Marijuana use has increased among college students in recent years, surpassing tobacco as the primary inhalable substance of choice in that group for the first time, a new study has shown.
The Monitoring the Future report, annually compiled by the University of Michigan’s Institute for Social Research, included survey data from full-time college students about their drug and alcohol use. Under 6 percent of those surveyed said they used marijuana every day or at least 20 times in the previous 30 days. On the other hand, 5 percent of respondents said they used tobacco heavily, a 14 percentage point drop from 1999 figures.
Lead investigator Lloyd Johnson told the Associated Press that those figures, compiled in 2014, show signs of a culture shift, prompted by both absorption of messages about tobacco’s public health dangers and increasingly lax attitudes about marijuana use.
“It’s clear that for the past seven or eight years there has been an increase in marijuana use among the nation’s college students,” Johnston said. “And this largely parallels an increase we have been seeing among high school seniors.”
These findings come amid an increase in pot smoking among college students and speculation about the effects of marijuana on the young adult brain. An April 2014 study linked casual pot use to significant changes in the size and shape of two brain regions, amygdala and nucleus accumbens — both associated with anxiety and regulation of emotions. Though researchers acknowledged the need for more research, they discouraged nonchalant attitudes that can cultivate habitual use.
Even so, Sachin Patel, lead research and professor of psychiatry at Vanderbilt University, told Psychology Today that those findings may explain why marijuana users say they partake to reduce anxiety. Subsequent studies about marijuana and anxiety designated marijuana as a possible treatment option for post-traumatic stress disorder and other mental ailments.
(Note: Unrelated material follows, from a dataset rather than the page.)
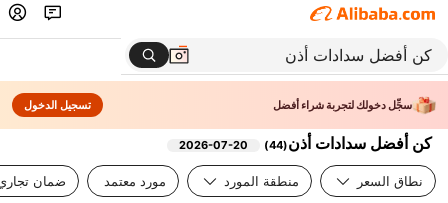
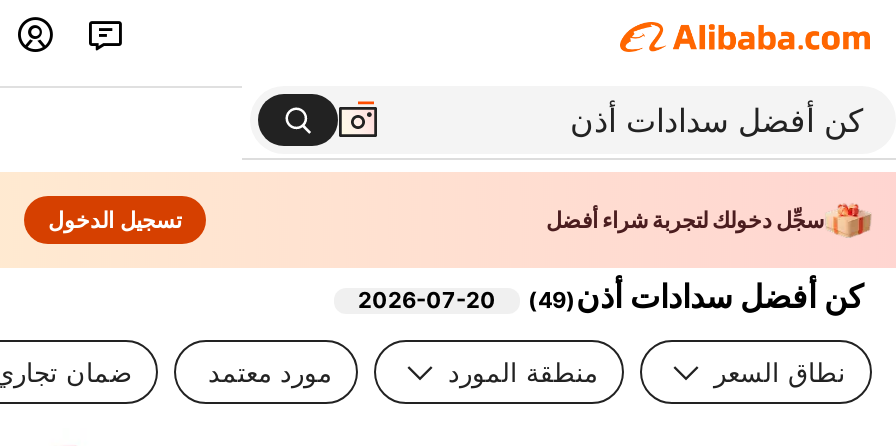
- كن أفضل سدادات أذن(44)
+ كن أفضل سدادات أذن(49)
College depression, which has become more common in the last 15 years, has been linked to smoking and substance abuse. For students on campus, many of whom may be away from home for the first time, financial stress and problems on campus can take a toll on one’s mental state, especially if they feel there’s no one with whom they can share their problems. Those feelings, unresolved, can result in suicide, now the leading cause of death among college students.
Though Patel and other researchers have acknowledged the need for more research about pot’s long-term effects and addictive properties, they said young people should reconsider their assumptions that smoking don’t negatively affect brain development. Institutional barriers however have precluded scientists from conducting serious research on marijuana’s public health drawbacks, particularly because of its Schedule 1 classification. In June, the Obama administration removed the Public Health Service’s review process for projects not funded by the federal government, giving medical marijuana advocates some hope that change is on the horizon.
“The two biggest hurdles to marijuana research have been the PHS review and NIDA’s monopoly on the supply of marijuana available for research purposes,” Riffle, director of federal policies for MPP, told the International Business Times earlier this year. “Now that one of those unnecessary barriers has been removed, we hope the second will undergo serious scrutiny.”
Those changes may be a shift in attitudes about marijuana, a result of its ubiquity in news and pop culture. Even with questions about its legality on the federal level, 19 states and the District of Columbia decriminalized pot possession. An increasing number of Americans also oppose harsh penalties related to the plant.
But parents and administrators may be relieved to know that young people not just relying on pot for therapy while on campus. Today, students are turning to professional help more than ever, with 9 out of 10 college administrators reporting an increase in the number of young people seeking mental health services. Additionally, as the recent edition of Monitoring the Future showed, half of the respondents said they haven’t used any illicit drugs in the past year.